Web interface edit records

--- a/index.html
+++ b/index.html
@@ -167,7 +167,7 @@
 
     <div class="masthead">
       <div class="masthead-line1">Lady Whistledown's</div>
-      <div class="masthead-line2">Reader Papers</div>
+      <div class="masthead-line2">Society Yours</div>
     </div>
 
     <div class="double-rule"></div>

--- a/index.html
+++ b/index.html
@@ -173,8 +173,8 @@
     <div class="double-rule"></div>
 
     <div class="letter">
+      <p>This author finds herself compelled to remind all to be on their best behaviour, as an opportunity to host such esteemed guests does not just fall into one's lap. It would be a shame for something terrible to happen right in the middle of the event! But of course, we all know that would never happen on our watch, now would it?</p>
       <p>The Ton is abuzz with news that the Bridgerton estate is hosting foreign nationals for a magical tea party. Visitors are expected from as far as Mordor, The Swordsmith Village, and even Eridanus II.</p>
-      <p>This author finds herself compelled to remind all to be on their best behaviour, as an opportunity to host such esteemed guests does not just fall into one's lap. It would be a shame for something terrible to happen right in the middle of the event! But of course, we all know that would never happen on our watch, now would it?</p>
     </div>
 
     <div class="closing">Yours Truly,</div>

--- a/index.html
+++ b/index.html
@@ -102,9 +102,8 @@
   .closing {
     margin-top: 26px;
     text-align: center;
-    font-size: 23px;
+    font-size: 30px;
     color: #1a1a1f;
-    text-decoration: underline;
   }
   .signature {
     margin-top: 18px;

* * *

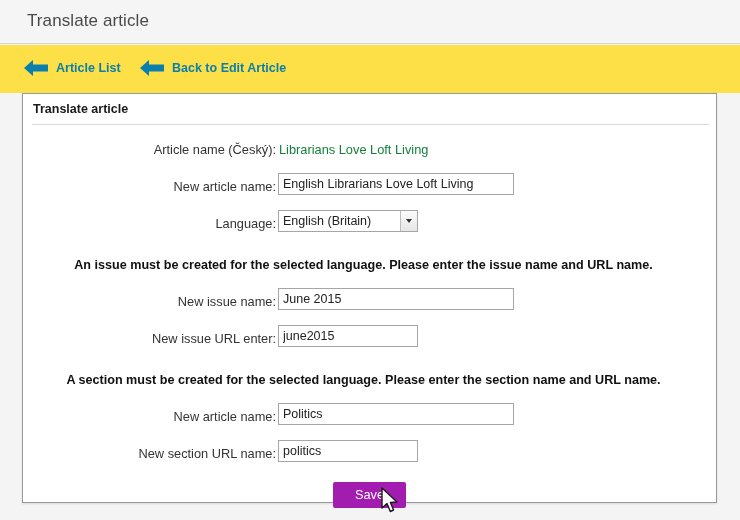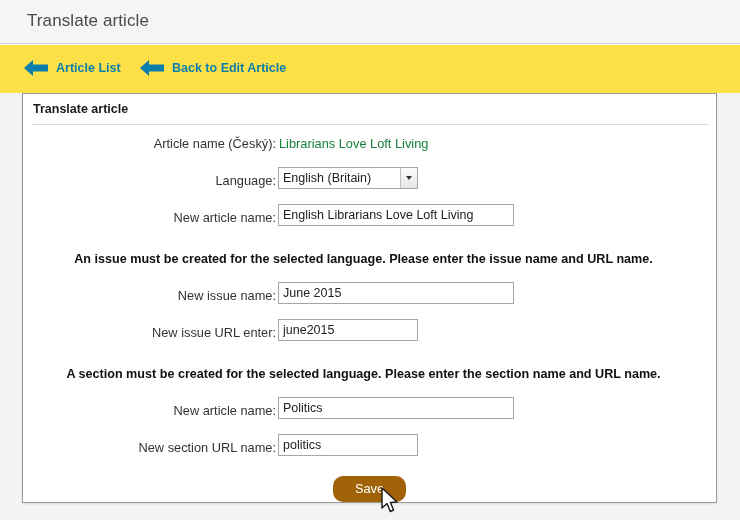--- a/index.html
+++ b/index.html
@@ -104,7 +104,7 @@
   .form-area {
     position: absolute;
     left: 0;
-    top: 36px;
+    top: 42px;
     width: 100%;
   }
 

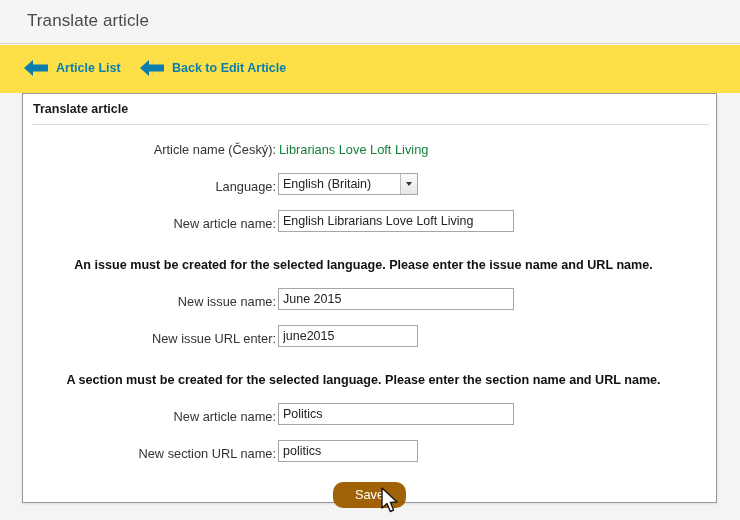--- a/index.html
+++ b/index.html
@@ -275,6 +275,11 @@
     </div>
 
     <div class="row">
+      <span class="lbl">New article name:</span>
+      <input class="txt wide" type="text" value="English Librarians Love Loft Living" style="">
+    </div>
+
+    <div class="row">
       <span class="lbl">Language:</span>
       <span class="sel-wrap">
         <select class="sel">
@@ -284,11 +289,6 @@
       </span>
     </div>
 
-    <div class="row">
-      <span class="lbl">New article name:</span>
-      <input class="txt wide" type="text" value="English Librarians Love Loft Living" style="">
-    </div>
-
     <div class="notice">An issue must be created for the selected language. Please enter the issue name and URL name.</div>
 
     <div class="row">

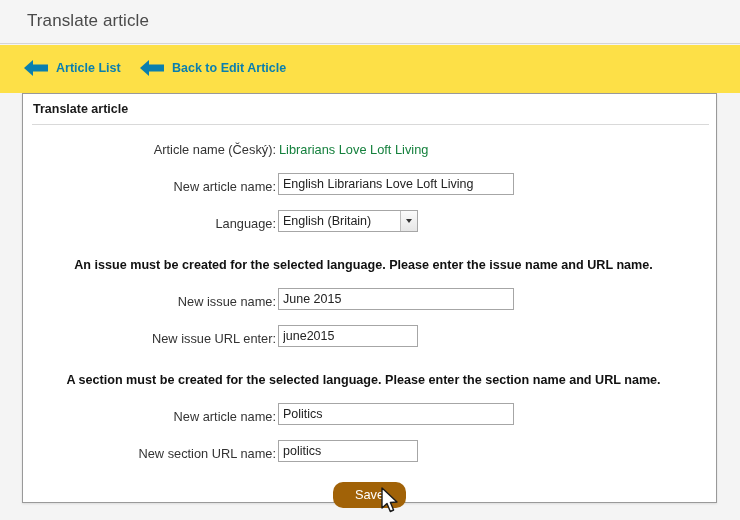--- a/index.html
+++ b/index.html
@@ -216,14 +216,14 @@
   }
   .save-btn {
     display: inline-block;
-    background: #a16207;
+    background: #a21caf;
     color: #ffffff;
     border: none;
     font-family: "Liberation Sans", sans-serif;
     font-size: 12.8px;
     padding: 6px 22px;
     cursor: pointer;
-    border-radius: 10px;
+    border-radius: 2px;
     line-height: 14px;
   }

--

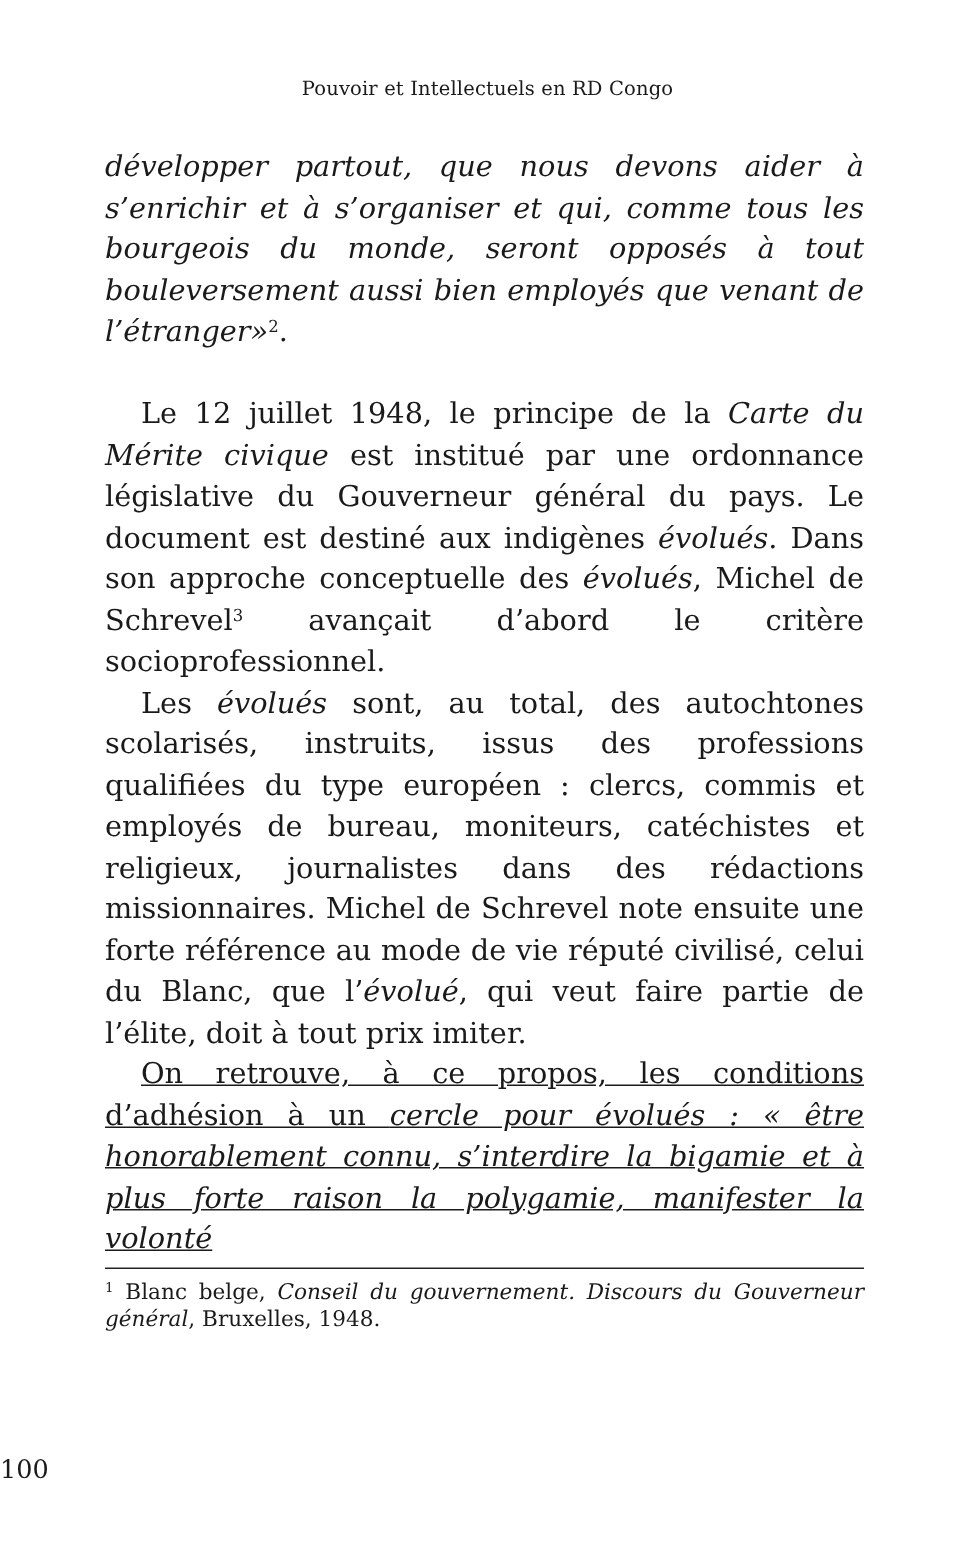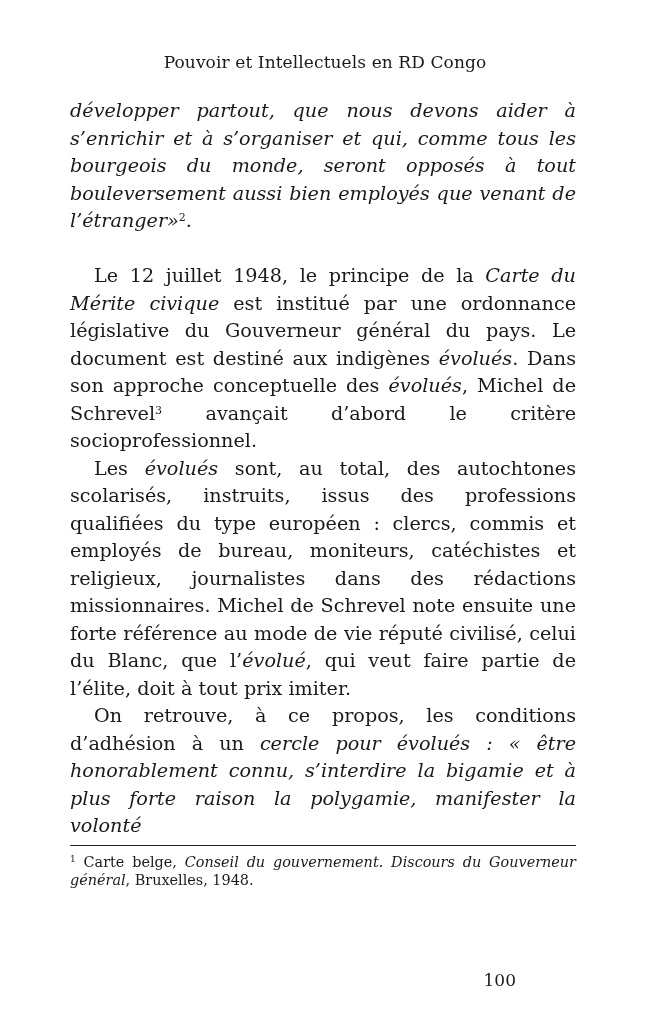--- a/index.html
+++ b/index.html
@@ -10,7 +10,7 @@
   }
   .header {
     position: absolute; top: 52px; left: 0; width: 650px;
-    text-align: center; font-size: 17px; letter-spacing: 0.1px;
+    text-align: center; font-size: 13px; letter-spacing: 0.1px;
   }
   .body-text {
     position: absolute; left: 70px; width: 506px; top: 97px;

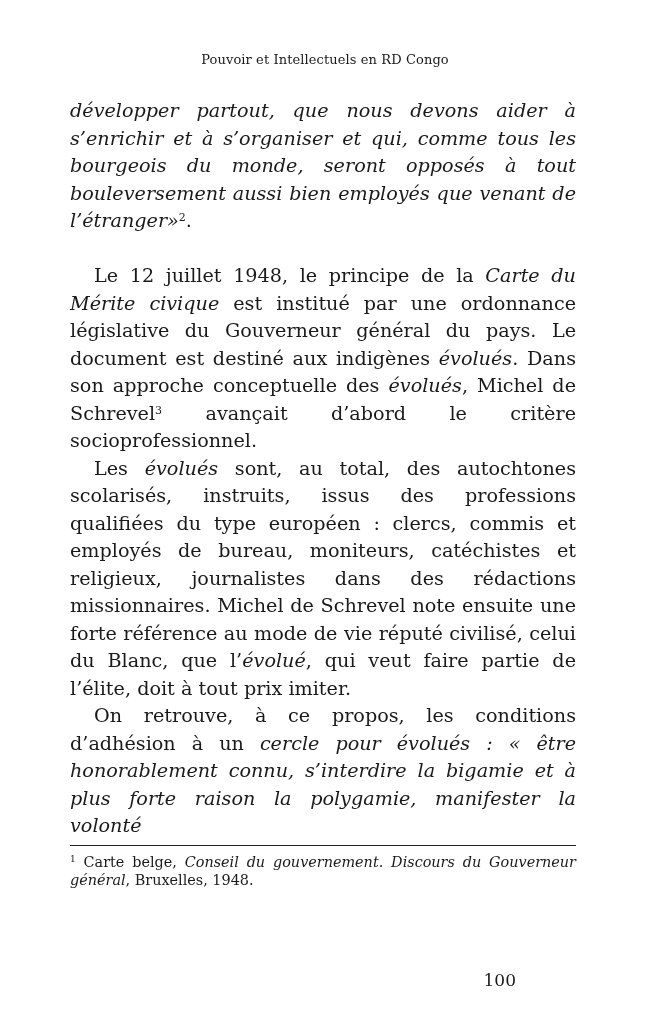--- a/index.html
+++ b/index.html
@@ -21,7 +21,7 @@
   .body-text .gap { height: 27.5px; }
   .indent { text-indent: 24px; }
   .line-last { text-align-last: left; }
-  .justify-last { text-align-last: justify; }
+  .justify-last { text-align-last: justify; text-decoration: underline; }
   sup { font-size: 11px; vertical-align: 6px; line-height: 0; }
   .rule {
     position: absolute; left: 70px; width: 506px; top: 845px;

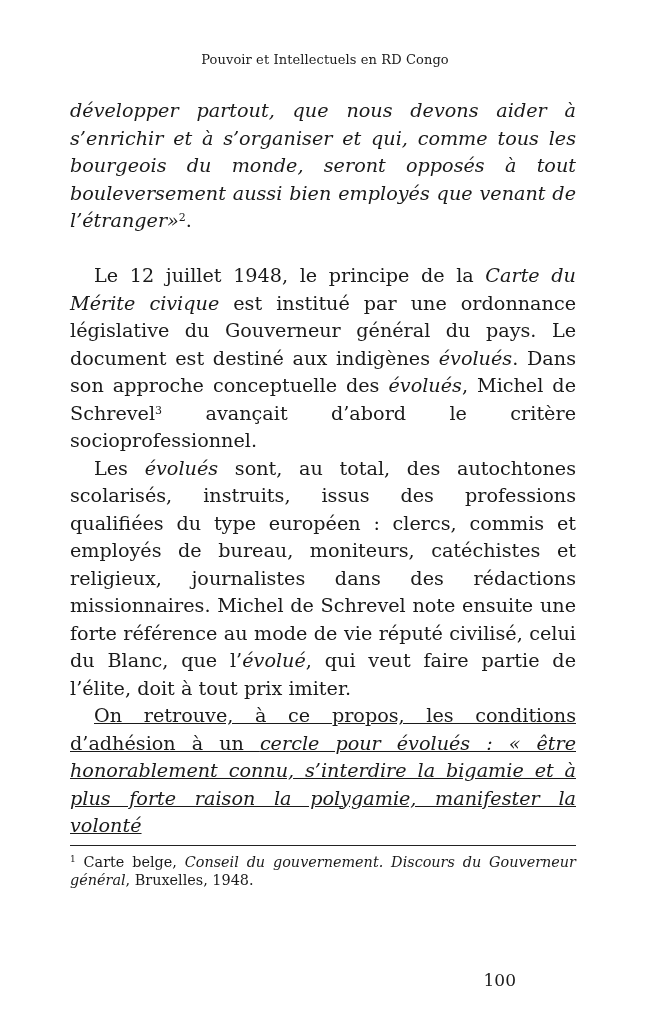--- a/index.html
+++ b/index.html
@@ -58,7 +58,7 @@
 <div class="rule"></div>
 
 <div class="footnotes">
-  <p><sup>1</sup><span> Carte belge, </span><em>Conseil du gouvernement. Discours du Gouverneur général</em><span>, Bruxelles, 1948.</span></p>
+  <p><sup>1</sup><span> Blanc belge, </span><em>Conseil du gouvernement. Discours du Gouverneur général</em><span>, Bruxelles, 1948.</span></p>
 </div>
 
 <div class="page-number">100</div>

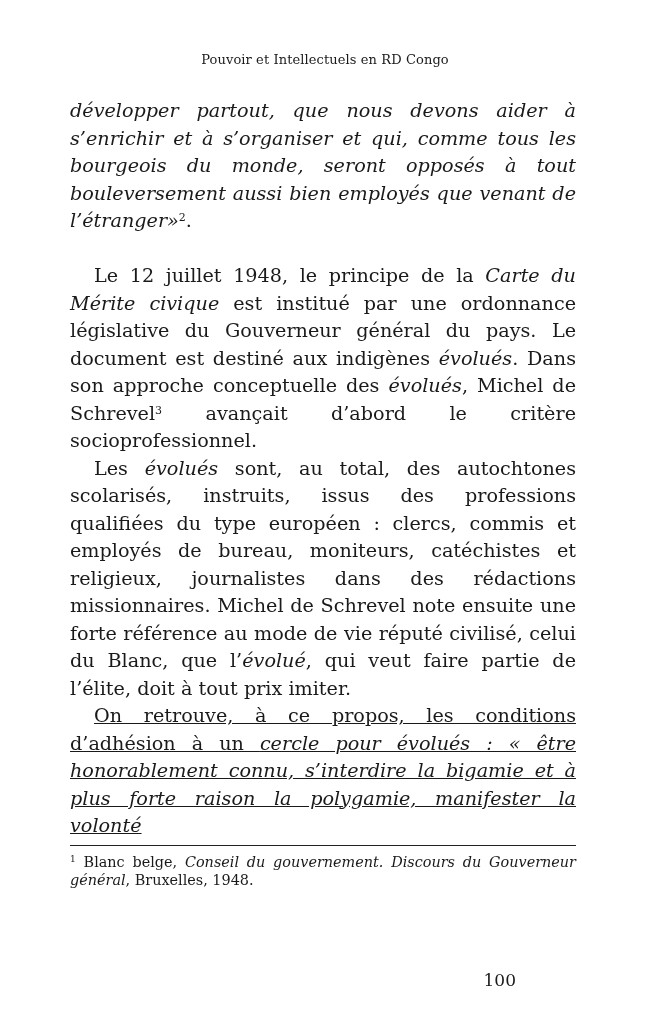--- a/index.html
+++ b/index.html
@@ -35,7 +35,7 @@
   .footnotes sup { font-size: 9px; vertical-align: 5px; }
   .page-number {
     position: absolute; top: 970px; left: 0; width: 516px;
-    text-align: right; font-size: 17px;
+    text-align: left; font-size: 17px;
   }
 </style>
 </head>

Goal of the exercise: In the records above, how many lines hold the string "Love"? Only the number should be given.

Exercise output: 2